How to complete this task: Show each line from the records below in which the word "height" occurs.

Information:
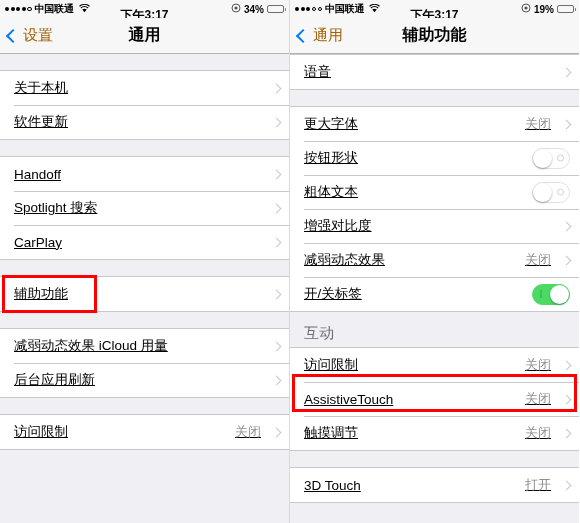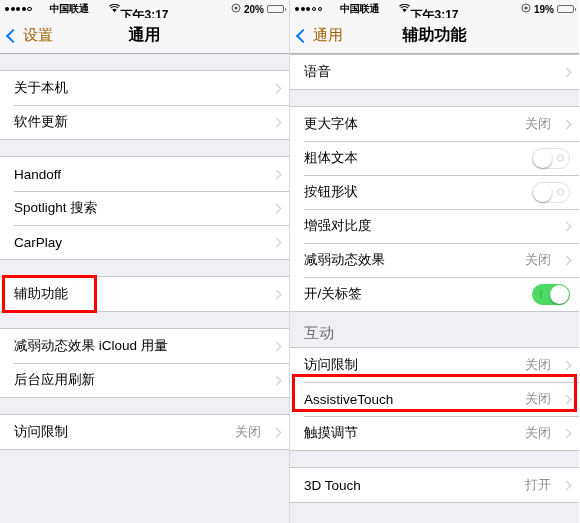--- a/index.html
+++ b/index.html
@@ -17,7 +17,7 @@
     height:18px;background:#f7f7f7;display:flex;align-items:center;
     padding:0 5px;font-size:10px;color:#000;font-weight:bold;position:relative;
   }
-  .sb-left{display:flex;align-items:center;gap:18px;}
+  .sb-left{display:flex;align-items:center;gap:3px;}
   .dots{display:flex;align-items:center;gap:1.5px;}
   .dot{width:4px;height:4px;border-radius:50%;background:#000;}
   .dot.empty{background:transparent;border:1px solid #000;width:2.5px;height:2.5px;}

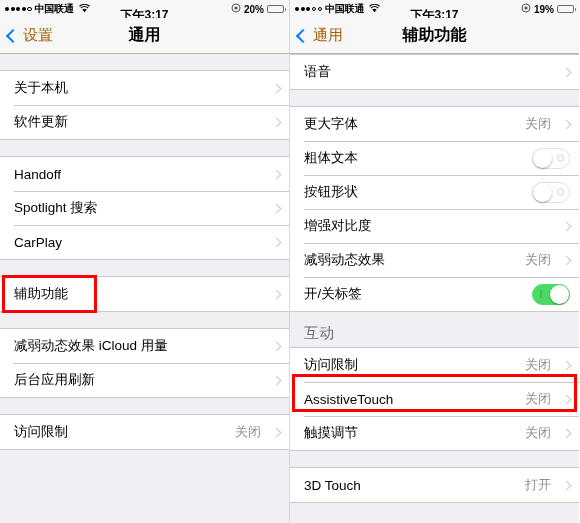--- a/index.html
+++ b/index.html
@@ -134,7 +134,7 @@
               <circle cx="5" cy="5" r="1.6" fill="#555"></circle>
             </svg>
         </span>
-        <span class="batt-pct">20%</span>
+        <span class="batt-pct">34%</span>
         <span class="battery"><span class="fill" style="width: 20%;"></span></span>
       </div>
     </div>

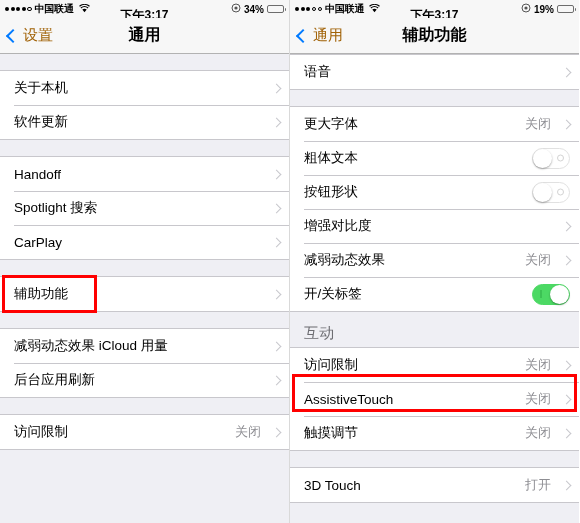--- a/index.html
+++ b/index.html
@@ -58,7 +58,7 @@
   
   .list{background:#efeff4;}
   .gap{background:#efeff4;}
-  .group{background:#fde047;border-top:1px solid #c8c7cc;border-bottom:1px solid #c8c7cc;}
+  .group{background:#fde047;border-top:1px solid #c8c7cc;border-bottom:1px solid #c8c7cc;text-decoration:underline;}
   .grouphdr{
     background:#efeff4;font-size:15px;color:#6d6d72;
     padding:12px 0 4px 14px;letter-spacing:.2px;

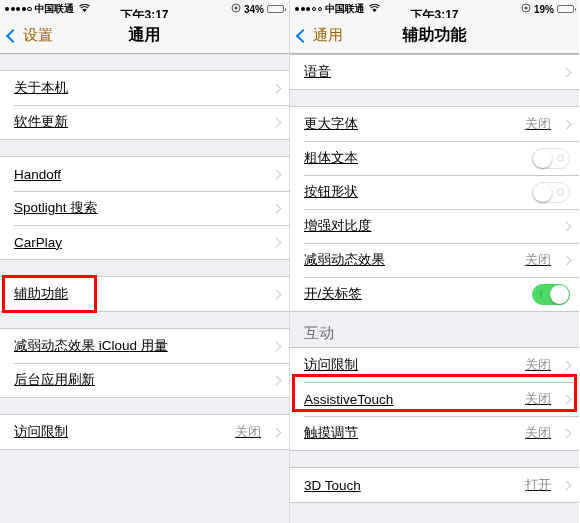--- a/index.html
+++ b/index.html
@@ -261,6 +261,13 @@
             <span class="arrow"></span>
           </div>
           <div class="row">
+            <span class="label">按钮形状</span>
+            <span class="switch off">
+              <span class="mark"></span>
+              <span class="knob"></span>
+            </span>
+          </div>
+          <div class="row">
             <span class="label">粗体文本</span>
             <span class="switch off">
               <span class="mark"></span>
@@ -268,13 +275,6 @@
             </span>
           </div>
           <div class="row">
-            <span class="label">按钮形状</span>
-            <span class="switch off">
-              <span class="mark"></span>
-              <span class="knob"></span>
-            </span>
-          </div>
-          <div class="row">
             <span class="label">增强对比度</span>
             <span class="arrow"></span>
           </div>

Task answer:
     height:18px;background:#f7f7f7;display:flex;align-items:center;
   .dot{width:4px;height:4px;border-radius:50%;background:#000;}
   .dot.empty{background:transparent;border:1px solid #000;width:2.5px;height:2.5px;}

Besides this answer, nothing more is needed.